Delicious & Nutritious Curry Bowl Recipes for Weight Lo
Staying at home is causing many of us to have a less active lifestyle than usual. As the gyms are mostly closed, you might not be able to do some exercise. Working from home can be hectic and impact on the work-life balance. Eating wholesome is a must in these times to stay fit and maintain a healthy body weight. If you are struggling with extra body weight, you might want to adapt to a low-fat, wholesome diet plan. Curries are a flavourful dish packed with nutrients while being low in calories. You can use your favourite seasonal vegetables, lentils and spices in these curry recipes. Looking for some seasonal curry recipes? Check out these recipes:
Mediterranean Chickpea Curry
Start with sautéing ginger, garlic, and onions in coconut oil.
Add a bay leaf, chopped green chilies, coriander powder, curry powder, and
sweet paprika. Add chopped zucchini, salt, pepper to taste and pour in 200 ml
of coconut milk. Add 200 ml of vegetable stock and let it simmer on low heat
for 25-30 minutes. Add in 300 gm of cooked chickpeas and cook for another 15
minutes. Stir in some baby spinach leaves. Finish the curry with fresh cilantro
leaves and a splash of lemon juice. Add some best
quality basmati rice in a
bowl and pour some curry over it. Soak the rice for about an hour before
cooking.
If you are wondering which basmati rice is good, choose Daawat basmati.
Cauliflower Sweet Potato Curry
This vegetable curry is bursting with seasonal flavours. Roast
the sweet potatoes with olive oil, salt, pepper, and paprika. Sauté some ginger
and grated fresh garlic in olive oil. Add one chopped red onion and allow it to
caramelize.
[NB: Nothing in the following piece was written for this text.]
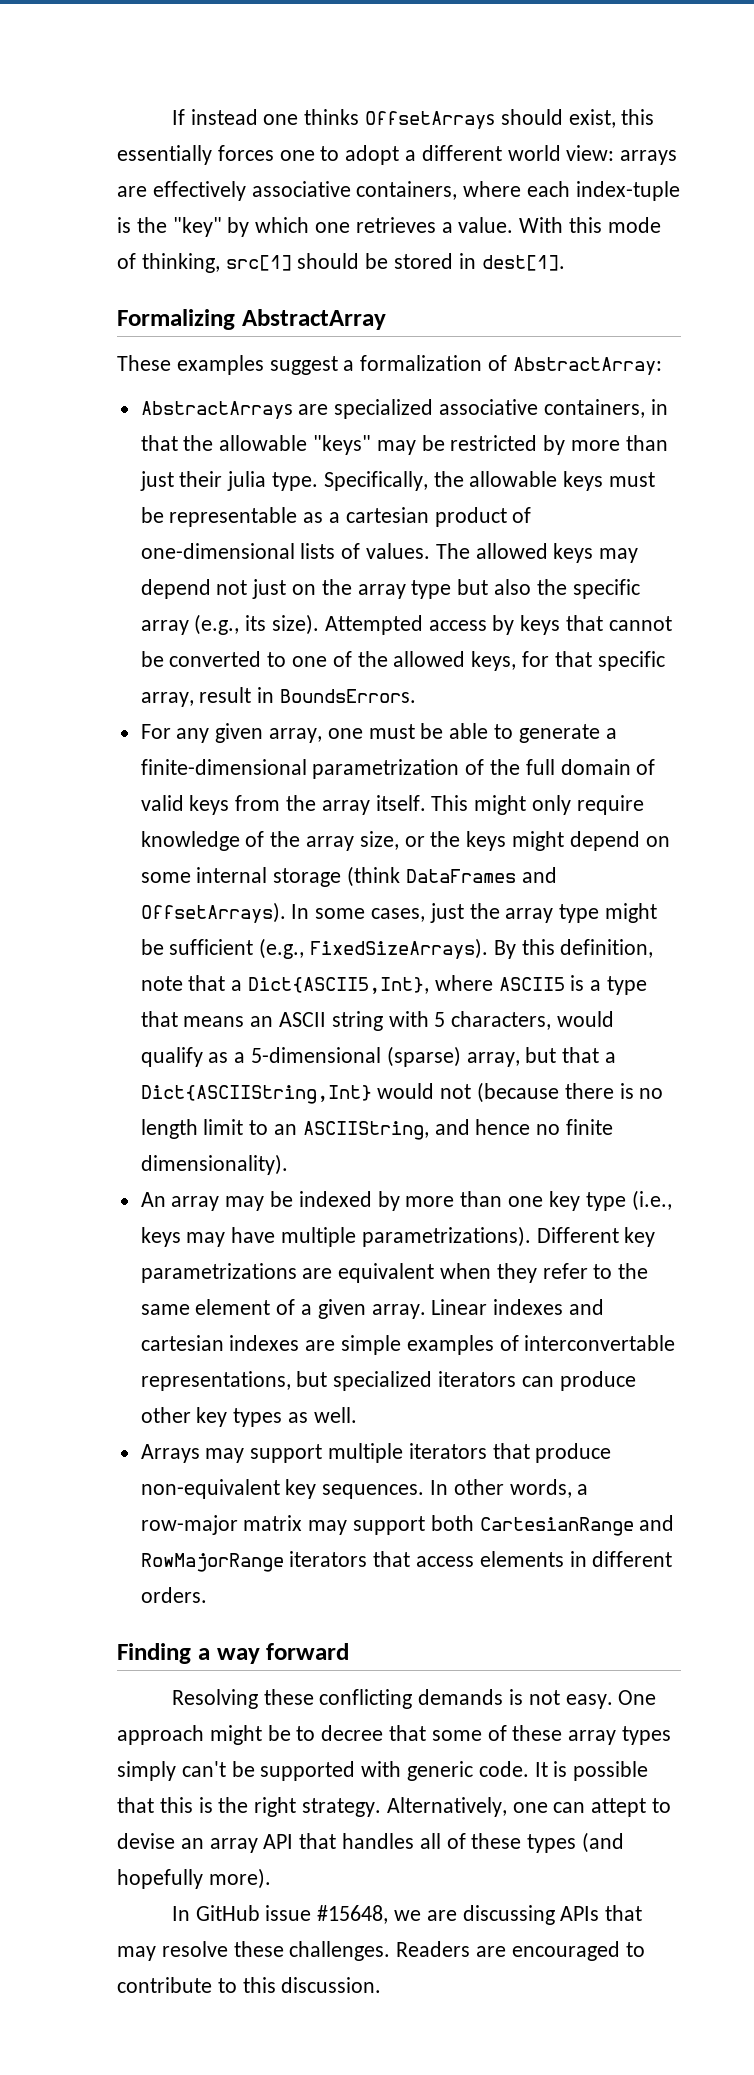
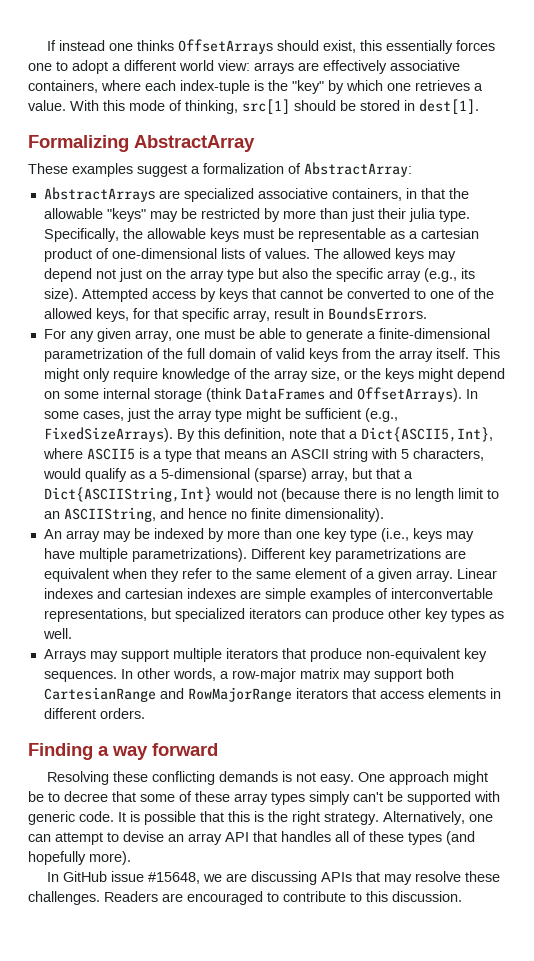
- Alternatively, one can attept to devise an array API that handles all of these types (and hopefully more).
+ Alternatively, one can attempt to devise an array API that handles all of these types (and hopefully more).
Add coriander, cumin, paprika powder, salt, and pepper to taste.
Now, add chopped cauliflower and roasted sweet potato. Add 500 ml of vegetable
broth and let it simmer for 20 minutes on low heat. Garnish with some fresh
coriander leaves and serve hot with flatbreads.
Kaeng Khiao Wan Curry
Start with chopping some vegetables like beans, mushrooms,
broccoli, and baby corn. Sauté some garlic and ginger in olive oil. Add onions
and sauté until browned. Add all the assorted veggies. In a food processor,
blitz coriander, lemongrass, kaffir lime leaves, green chili, lemon juice,
galangal, olive oil, and ginger. Add the green curry paste and coconut milk.
Set it to a gentle simmer. Serve hot with jasmine rice.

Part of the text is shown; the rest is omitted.